Anyways there is a girl in one of my classes whom I would love to be with, however she does not know me but she has looked at me a couple times. Since she is the only attractive girl in the class, she is usually surrounded so I don't have much of a chance sitting next to her.

She has a few friends she comes to class with so I doubt she would be alone after class. Asking for her number would be extremely hard to do for multiple reasons: she doesn't know me / we've never talked / SA / she is with friends.

Should I slip her a piece of paper with my number on it and ask her to call me if she wants?

Or what else should I do...?


----------



## arntk519 (Jun 24, 2009)

It might scare her. I've pursued people before even just as friends... and I've found that every single person I've wanted to be friends with...if I made a move too quick they would get freaked out. So...I would suggest trying to take it slow. I've actually been trying to do that lately myself... but I would suggest you might want to go up to her if you ever see her by herself. Don't over think it...just approach her when she's alone and say hi and introduce yourself.


----------



## shoot2thrill (Apr 10, 2010)

I decided to take it slow before you suggested that. I've talked to her a couple times and did some homework with her in a group. Turns out one of my best friends knows her pretty well so I have connections. ... oh and I found out she is single


----------



## bsd3355 (Nov 30, 2005)

If you really want something then go for it! That is the best way to live life. Don't worry about what way is best and just do w/e you think is right...


----------



## DeeperUnderstanding (May 19, 2007)

I think you should aim for it. Although, keep your options open. Declaring her as 'the new girlfriend,' even before you've gone on the first date, seems a tad risky. Might scare her off if you come on too strong. 

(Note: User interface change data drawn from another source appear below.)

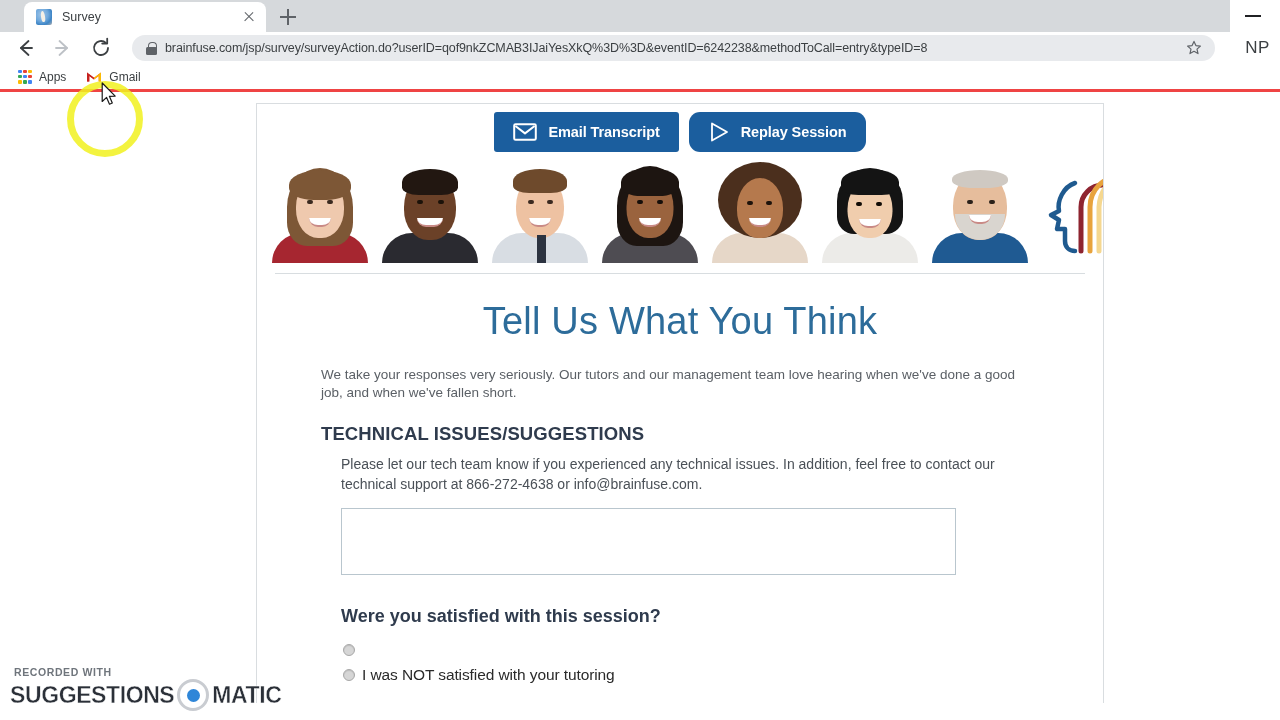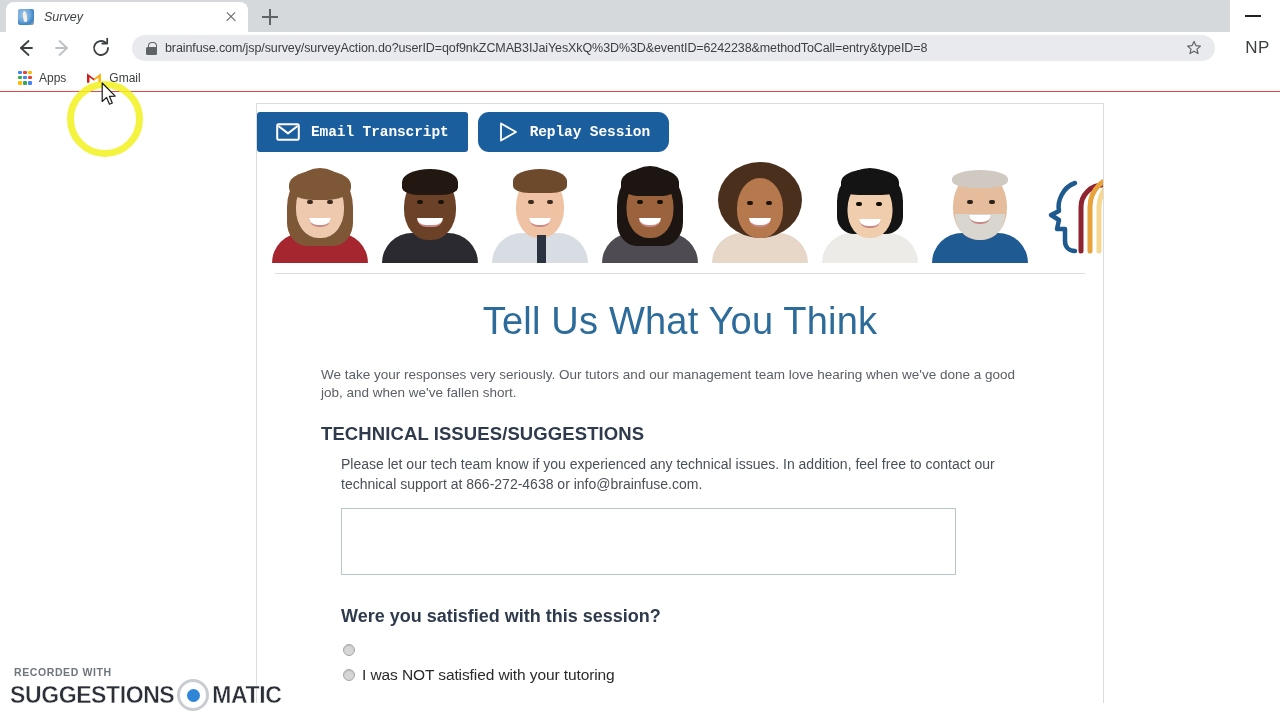"Survey" .tab { font-style: italic -> none; margin-left: 6px -> 24px }
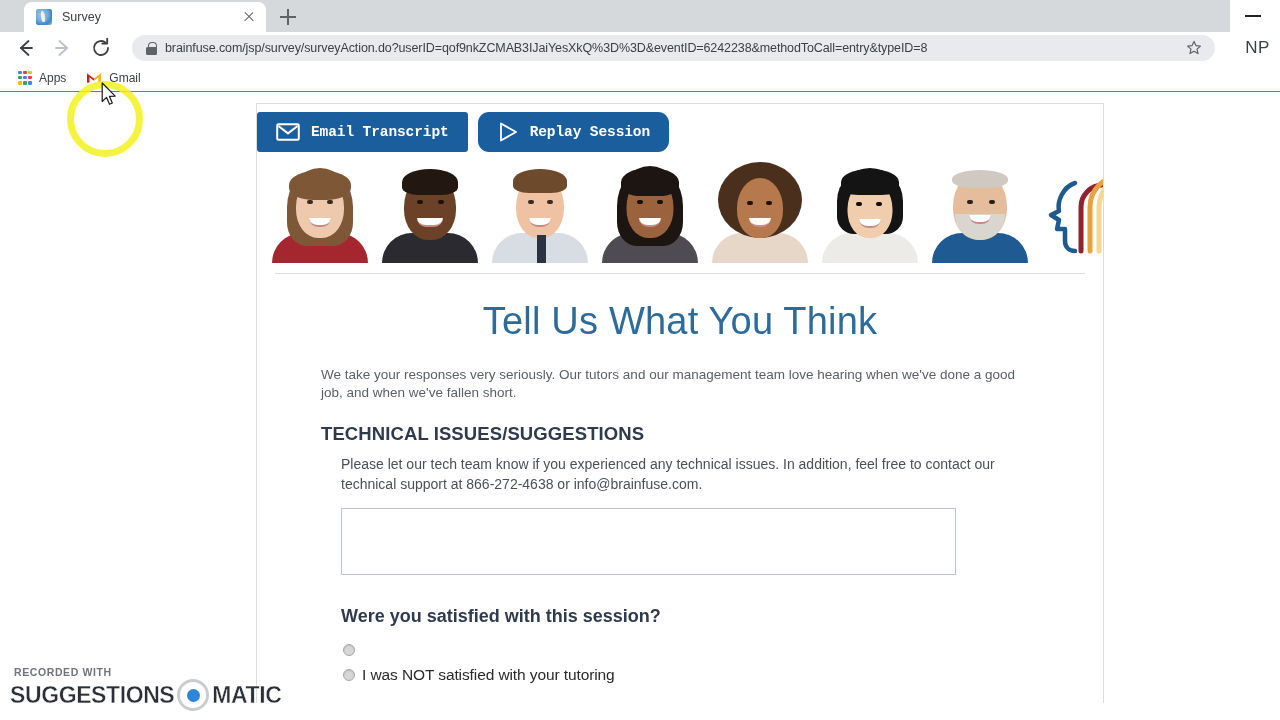"Apps" .bookmarks { border-bottom: 1px solid #ef4444 -> 3px solid #ef4444 }
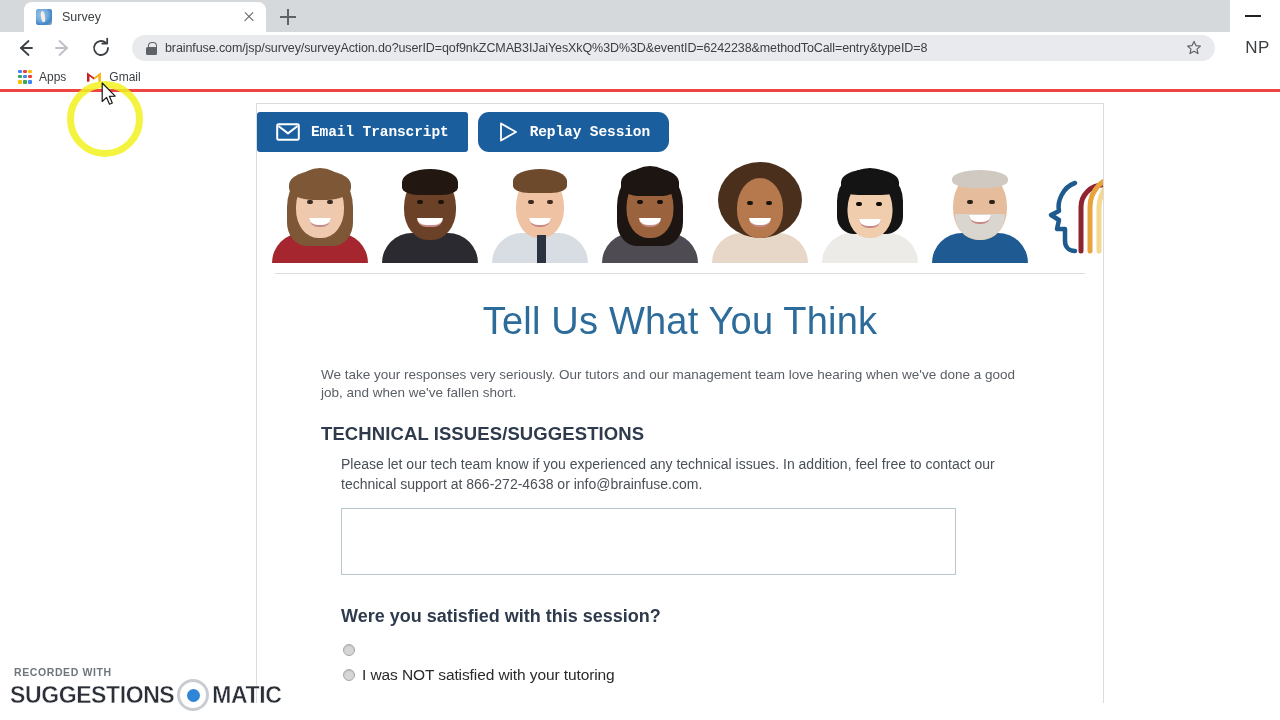"Email Transcript" .actions { font-family: Liberation Mono, monospace -> none; justify-content: none -> center }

There is something to be said about safety in numbers.


----------



## occamsrazor (Jun 18, 2009)

Sounds like you know her well enough that you could ask her to study together, just the two of you, or maybe a small group of 3 or 4. Studying alone is great because it gets you the chance to be alone with a girl without having to ask her on a real date. Getting turned down for a study session is a lot less painful than getting turned down for a date!


----------



## virgindelightly (Apr 13, 2010)

Try talking to her in class even its just about the class. This is the one thing you know you have in common so it's a good excuse to speak up just for casualties


----------



## mbp86 (May 11, 2010)

Update?


----------



## shoot2thrill (Apr 10, 2010)

been taking it really slow, just got her number today... she didn't hesitate at all so that's probably a good sign


----------



## fredbloggs02 (Dec 14, 2009)

Just do this m8. The main actors are actually 25 years old so it should work for you!


----------



## shoot2thrill (Apr 10, 2010)

friend status = 
I'm chasing someone new anyways.
Thanks for the support!


----------



## TheVigil1 (May 24, 2010)

shoot2thrill said:


> friend status =
> I'm chasing someone new anyways.
> Thanks for the support!


Totally know what you mean. The friend zone is a pretty cold place. However, I commend you for putting yourself out there. You went up and talked to the girl and even got her number. That's a lot more than I would be able to handle, and I've gotten a lot better.

Best of luck on your new prospects.


----------



## rctriplefresh5 (Aug 24, 2009)

ive gotten a girls number before.......as a friend

it sucks.


----------